C’est bien « dysfonctionnement ». En français de la rue, ça veut dire qu’on a merdé quelque part. Et « on », c’est personne. « Dysfonctionnement » : un mot qui ne doit pas être très ancien, car dans mon vieux dico (Petit Larousse illustré de 1974), ce n’est même pas dedans. C’était avant le fameux changement de paradigme, comme y disent.
Ce mot, avec l’esprit d’escalier qui nous caractérise, n’est d’ailleurs pas sans rappeler ce dialogue entre le brigadier Béral (Jacques Villeret), l’adjudant Mahuzard (Michel Constantin), le légionnaire Boissier (Michel Creton) et le sergent Augagneur (Jean-Paul Belmondo) dans le film Les Morfalous. Ah bon ? Si, si, vous allez voir.
Béral : « Si vous voulez tout savoir, j’étais sur le point d’être évacué alors… »
Mahuzard : « Évacué, tiens donc. Et pourquoi ? »
Béral : « Ben euh… Je vais sans arrêt, mon adjudant. »
Mahuzard : « Tu vas où ? »
Béral : « Ben aux… J’crois qu’c’est la dysenterie. »
Boissier : « Pourquoi t’appelles pas ça la chiasse ? »
Augagneur : « Ah, parce que la chiasse ça veut dire la courante, ça veut dire la pétoche. La dysentrie, c’est technique, c’est dans les manuels. »

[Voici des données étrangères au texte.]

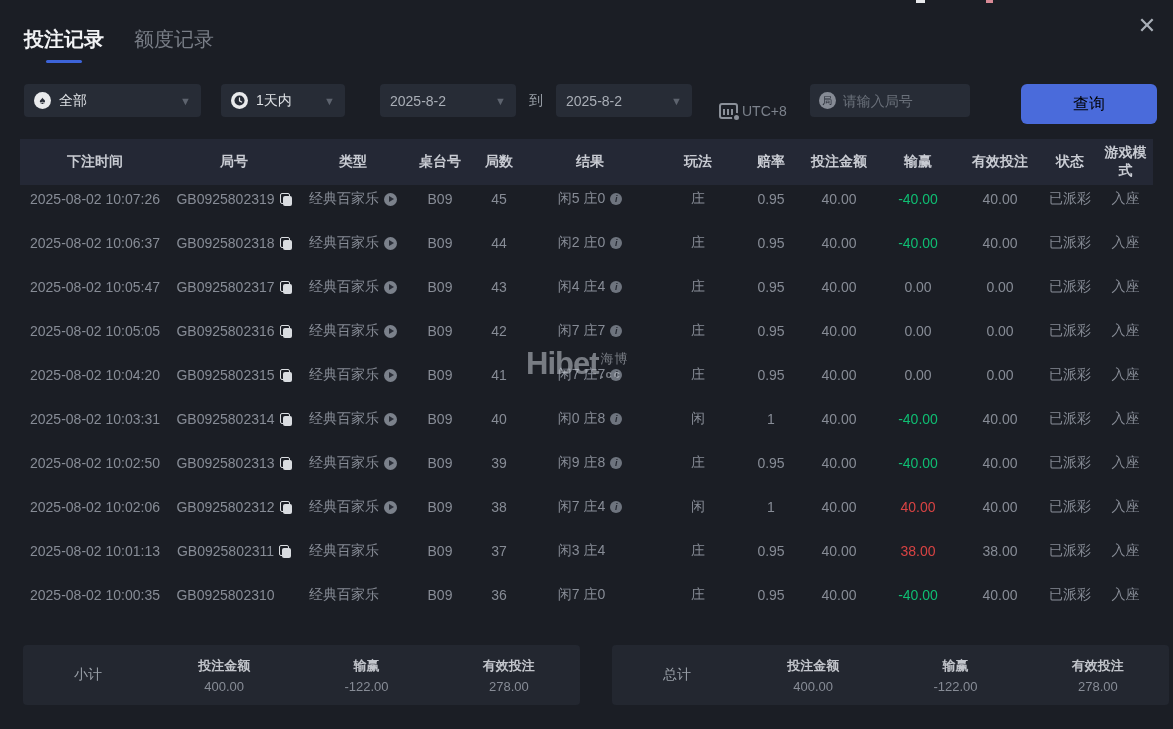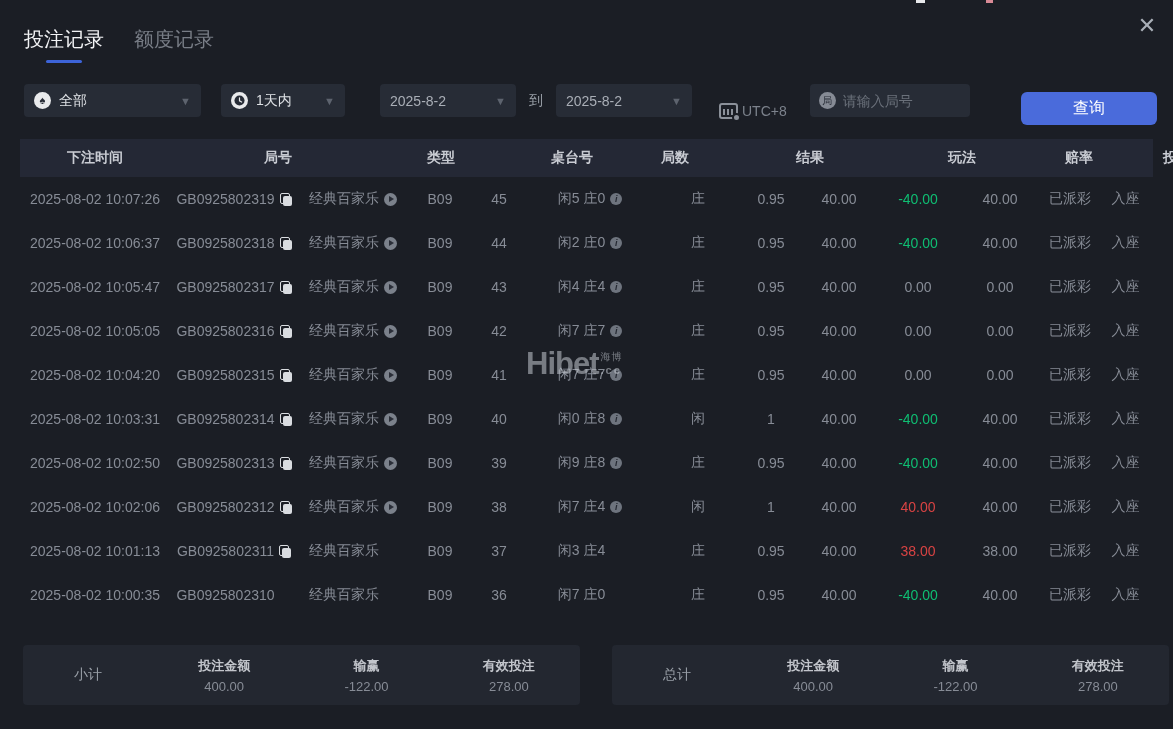--- a/index.html
+++ b/index.html
@@ -26,7 +26,7 @@
   
   .tabs { position:absolute; top:26px; left:24px; display:flex; gap:30px; }
   .tab { font-size:20px; color:#787d86; cursor:pointer; text-align:center; }
-  .tab.active { color:#f2f3f5; font-weight:normal; }
+  .tab.active { color:#f2f3f5; font-weight:bold; }
   .tab .underline { width:36px; height:3px; border-radius:2px; background:#3c63d8; margin:7px auto 0; display:none; }
   .tab.active .underline { display:block; }
 

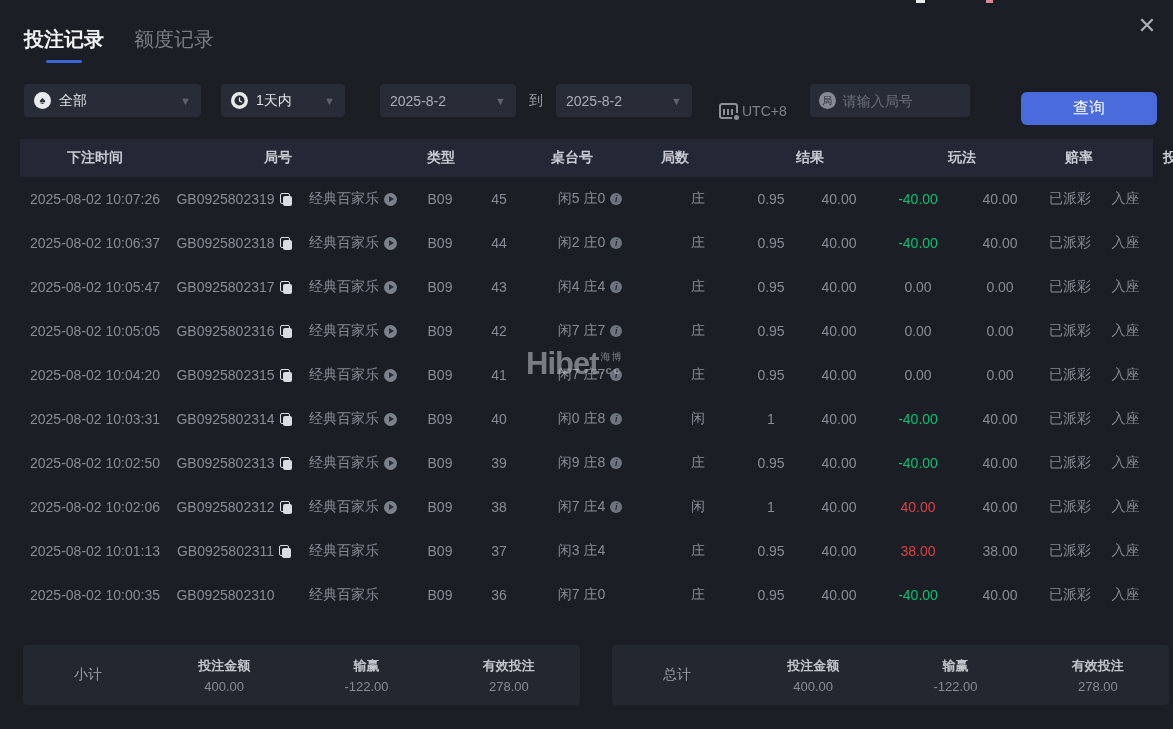--- a/index.html
+++ b/index.html
@@ -72,9 +72,9 @@
     margin-right:7px; flex:0 0 auto;
   }
   .search-btn {
-    position:absolute; top:84px; left:1021px; width:136px; height:33px;
-    background:#4a6bdb; border:none; border-radius:6px; color:#ffffff;
-    font-size:16px; font-family:inherit; cursor:pointer;margin-top:8px;
+    position:absolute; top:84px; left:1021px; width:136px; height:40px;
+    background:#4a6bdb; border:none; border-radius:6px; color:#000000;
+    font-size:16px; font-family:inherit; cursor:pointer;
   }
 
   

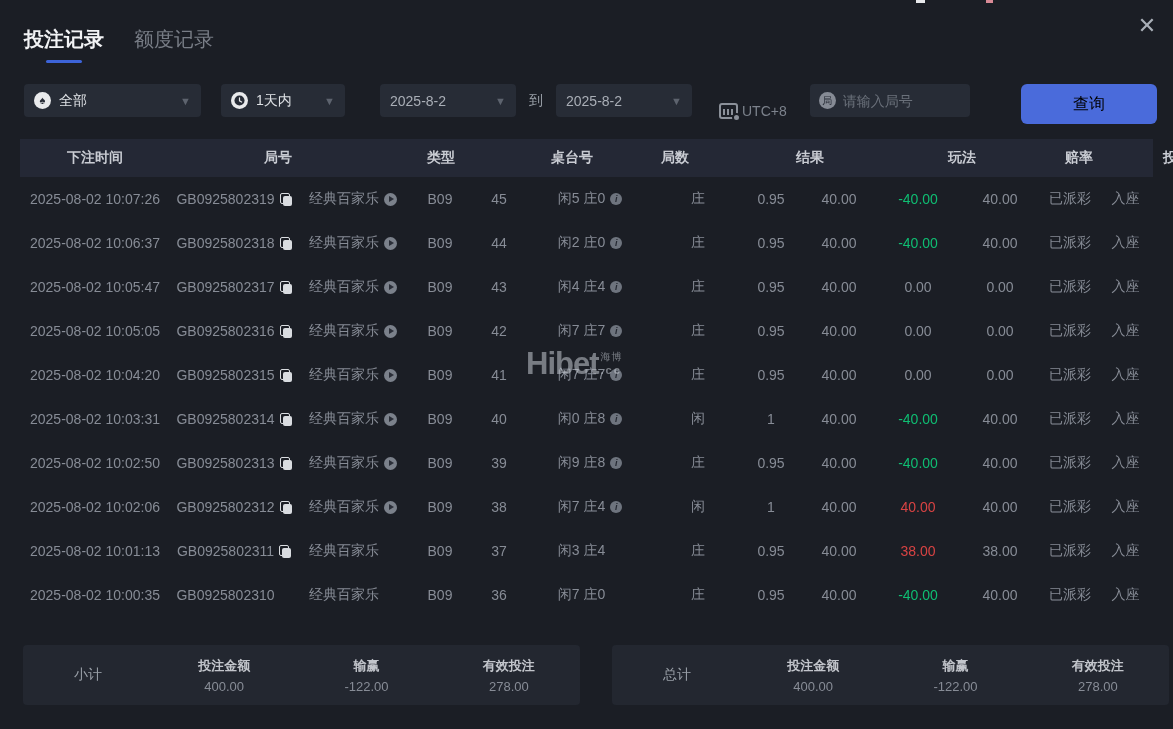--- a/index.html
+++ b/index.html
@@ -84,8 +84,8 @@
     align-items:center;
   }
   .thead {
-    position:absolute; top:139px; left:20px; width:1133px; height:38px;
-    background:#242835; color:#c9ccd3; font-size:14px; font-weight:bold;gap:44px;
+    position:absolute; top:139px; left:20px; width:1133px; height:46px;
+    background:#242835; color:#c9ccd3; font-size:14px; font-weight:bold;
   }
   .th { text-align:center; }
   .tbody { position:absolute; top:177px; left:20px; width:1133px; }

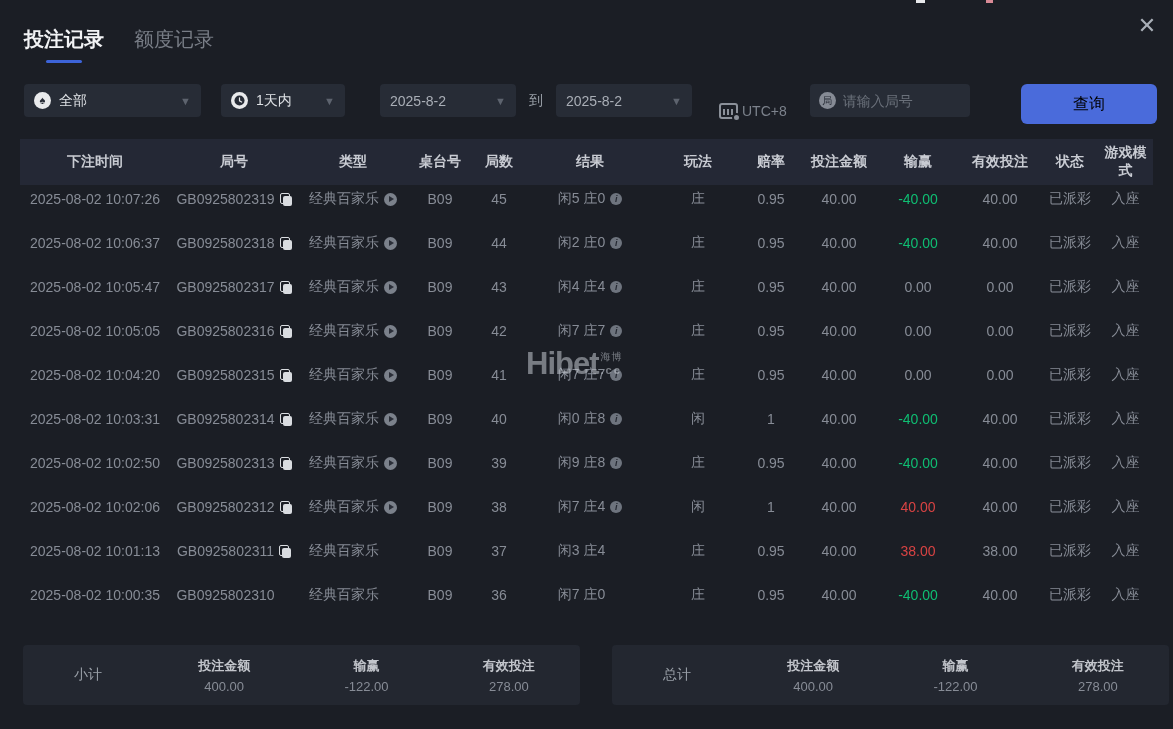--- a/index.html
+++ b/index.html
@@ -115,7 +115,7 @@
   }
   .watermark .brand { font-size:31px; font-weight:bold; letter-spacing:-1px; }
   .watermark .side { margin-left:2px; margin-top:4px; text-align:left; }
-  .watermark .cjk { font-size:10px; letter-spacing:1px; display:block;font-family:Liberation Serif, serif; }
+  .watermark .cjk { font-size:13px; letter-spacing:1px; display:block;font-family:Liberation Serif, serif; }
   .watermark .cc { font-size:11px; font-weight:bold; display:block; letter-spacing:2px; }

Pour les « incidents » du Stade de France, finalement, c’est un peu pareil : un dysfonctionnement, c’est technique, c’est dans les manuels qu’on a étudiés sur les bancs de l’ENA et de Science Po. Surtout si on a la pétoche… Et puis, quand c’est technique, in fine, pas de responsables et encore moins de coupables. Le dysfonctionnement, c’est drôlement pratique, une fois qu’on sait que ça s’écrit avec un « y » et pas un « i ».

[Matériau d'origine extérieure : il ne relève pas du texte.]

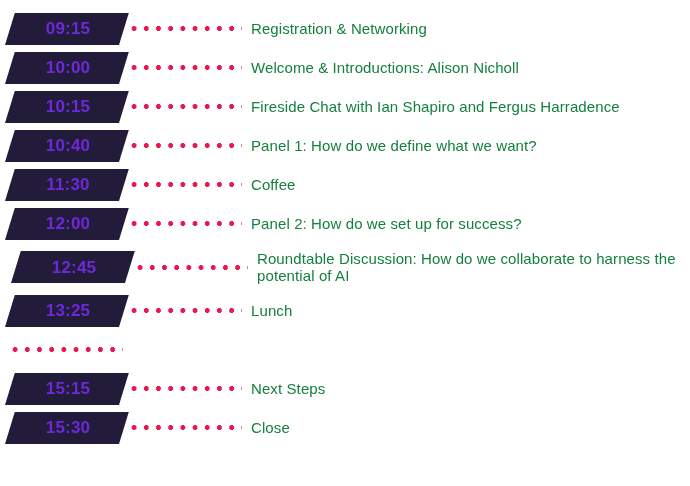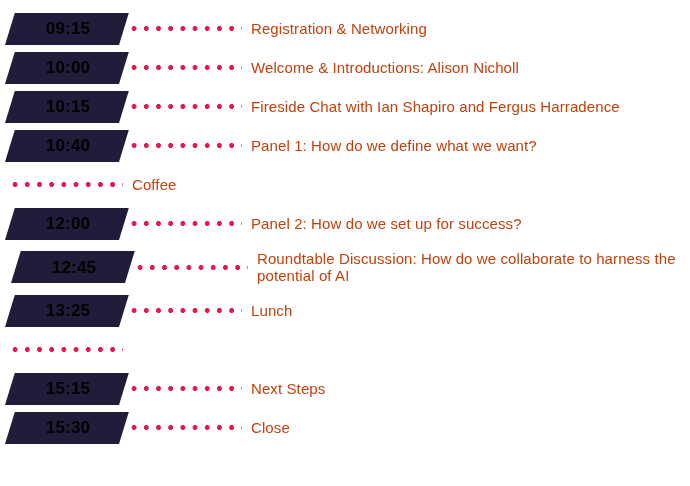--- a/index.html
+++ b/index.html
@@ -57,7 +57,7 @@
   .time-badge .time-label {
     position: relative;
     z-index: 2;
-    color: #000000;
+    color: #6d28d9;
     font-size: 17px;
     font-weight: bold;
     letter-spacing: 0.2px;

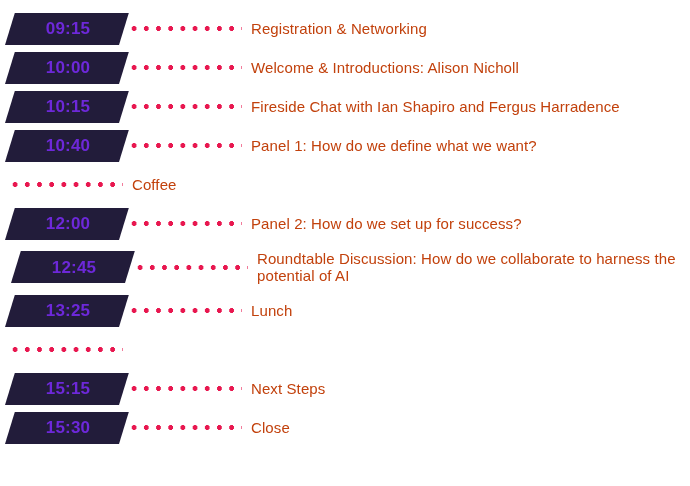--- a/index.html
+++ b/index.html
@@ -82,7 +82,7 @@
     flex: 1 1 auto;
     margin-left: 9px;
     padding-right: 12px;
-    color: #c2410c;
+    color: #15803d;
     font-size: 15px;
     line-height: 17px;
     letter-spacing: 0.1px;

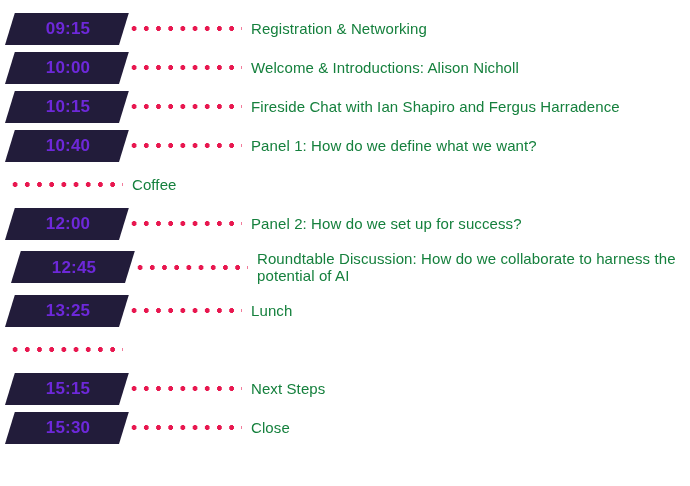--- a/index.html
+++ b/index.html
@@ -130,6 +130,10 @@
   </div>
 
   <div class="agenda-row">
+    <div class="time-badge">
+      <div class="badge-shape"></div>
+      <span class="time-label">11:30</span>
+    </div>
     <div class="dot-leader"></div>
     <div class="session-desc">Coffee</div>
   </div>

Donc, on va « cerner » ces sacrés dysfonctionnements, qu’elle a dit, la ministre. « Dysfonctionnements, rendez-vous, vous êtes cernés ! » On voit d’ici la scène, la ministre au mégaphone, telle un commissaire de police avant l’assaut final. Une priorité, qu’elle a dit aussi. Non, pardon, LA priorité ! Une fois qu’on aura cerné ces fichus dysfonctionnements (pour cela, penser à créer une commission ad hoc avec tout plein de réunions, des PowerPoint et des viennoiseries pour la pause-café), on pourra peut-être commencer à envisager (ou envisager de commencer, c’est comme vous voulez) de cerner les voyous. Pardon, les « riverains », car c’est comme ça qu’on dit, y paraît. « Riverain », c’est moins technique que « dysfonctionnement », c’est plus convivial. Ça fait fête des voisins, règlement de copropriété et ramassage des ordures.